Damian Lillard and CJ McCollum combined for 62 points on 43 shots and 15 assists, routinely draining filthy stepback jumpers or getting downhill in the pick-and-roll for snaking finishes or drive-and-kick dimes. In his first game action since last March’s season-ending leg injury, Jusuf Nurkic offered an immediate reminder of just how impactful he can be, authoring a monster return with 18 points, nine rebounds, six blocks, five assists, and two steals in 33 minutes.

Terry Stotts got excellent two-way play from reserve wing Gary Trent Jr., who drilled four 3-pointers off the bench, and some massive shotmaking from Carmelo Anthony, who hit consecutive corner 3s late in the fourth quarter to nearly win it in regulation. A broken-play mini-miracle tip-in by Grizzlies rookie Brandon Clarke—21 points on eight shots and seven assists for the high-efficiency reserve—forced OT. But the Blazers opened the extra frame with 11 straight points to put the Grizz on the mat en route to sealing a crucial win.

The Grizzlies battled through some early defensive issues behind their electric core combo of Jaren Jackson Jr. (33 points, 6-for-15 shooting from 3) and Rookie of the Year-in-waiting Ja Morant, who struggled in the first half before coming to life in the third quarter and finishing with 22 points, 11 assists, and five rebounds in 41 minutes:

But Memphis’s season-long issues from distance once again reared their ugly head; non-JJJ Grizzlies shot just 7-for-26, 26.9 percent from 3-point range.
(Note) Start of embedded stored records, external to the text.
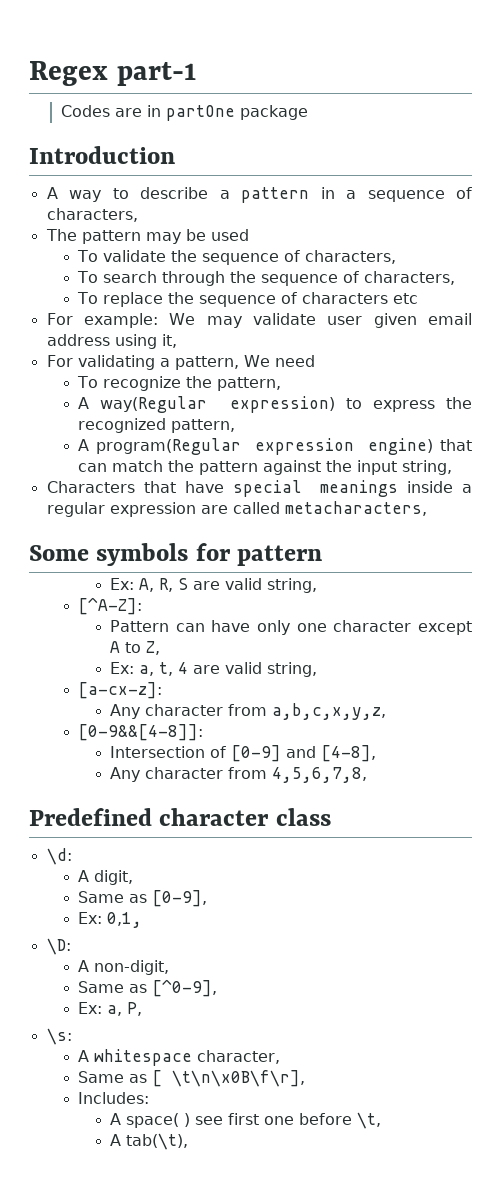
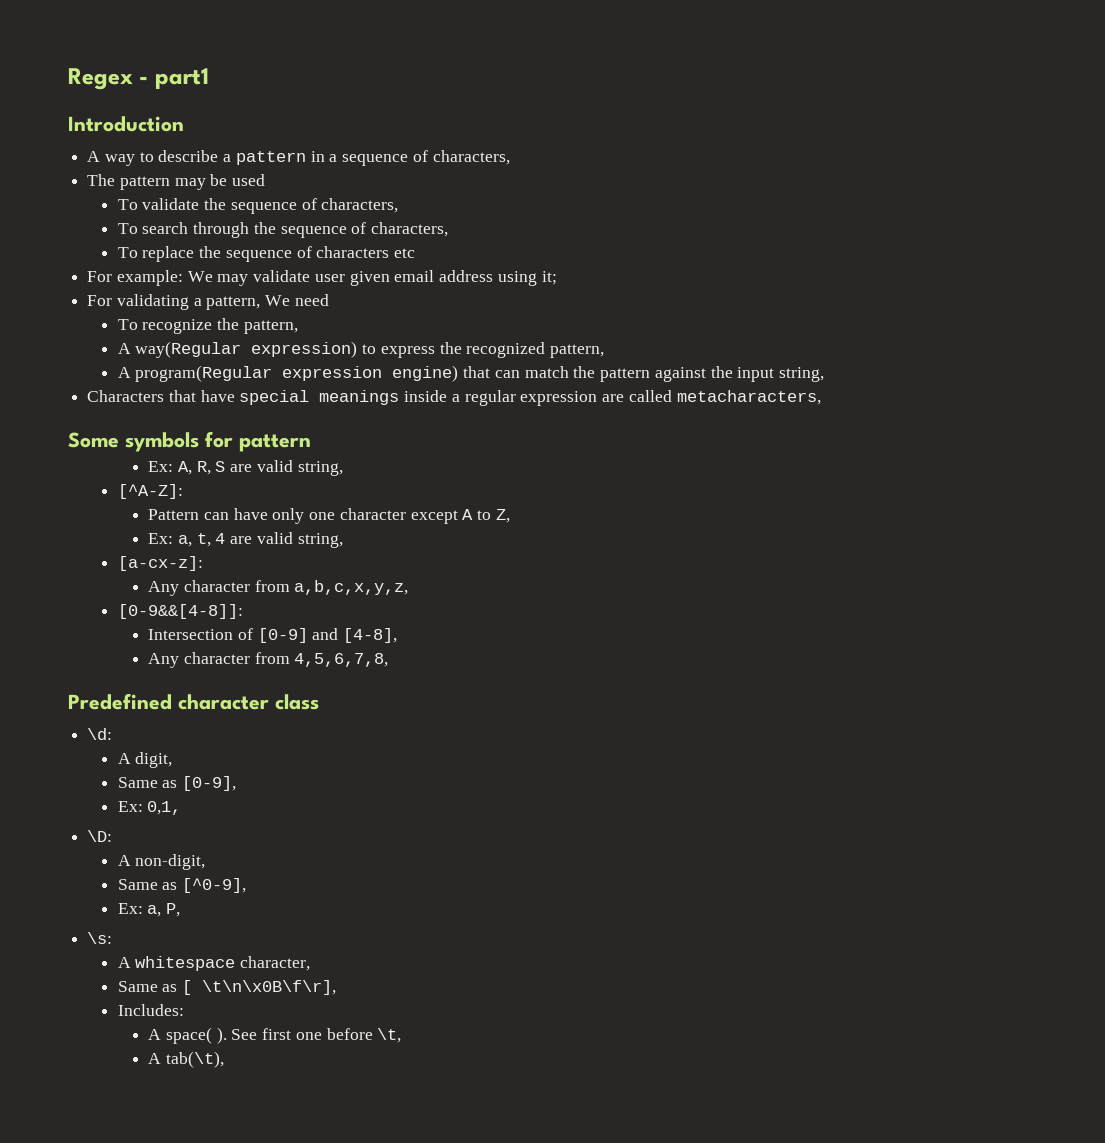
- Regex part-1
- Codes are in partOne package
+ Regex - part1
- For example: We may validate user given email address using it,
+ For example: We may validate user given email address using it;
- A space( ) see first one before \t,
+ A space( ). See first one before \t,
And the Grizzlies’ bench, a strength all season long thanks to the contributions of Clarke and De’Anthony Melton, struggled in the absence of steady backup point guard Tyus Jones. Pressed into bigger roles, Josh Jackson and new arrival Anthony Tolliver sputtered, with the Grizzlies coughing up leads or watching deficits mount in their minutes. With Morant out of gas and Jackson’s shot suddenly awry, the lack of another shot creator doomed the Grizzlies in overtime, as they went just 3-for-12 from the floor while McCollum and Lillard sealed the deal.

Despite the loss, the Grizzlies remain in good shape to hold on to the no. 8 seed and the preferential status it would afford in a play-in scenario; they would have to win only one game, while the no. 9 challenger would need to beat them twice. Other postseason hopefuls will have a say in how this shakes out, too, with the Kings, Pelicans, Spurs, and Suns (who also won on Friday) all in pursuit. If we do wind up with the revamped Blazers and Grizzlies in a play-in, though, Portland will enter with a little bit more confidence—and we’ll enter knowing the next game (or two!) could be fun as all hell.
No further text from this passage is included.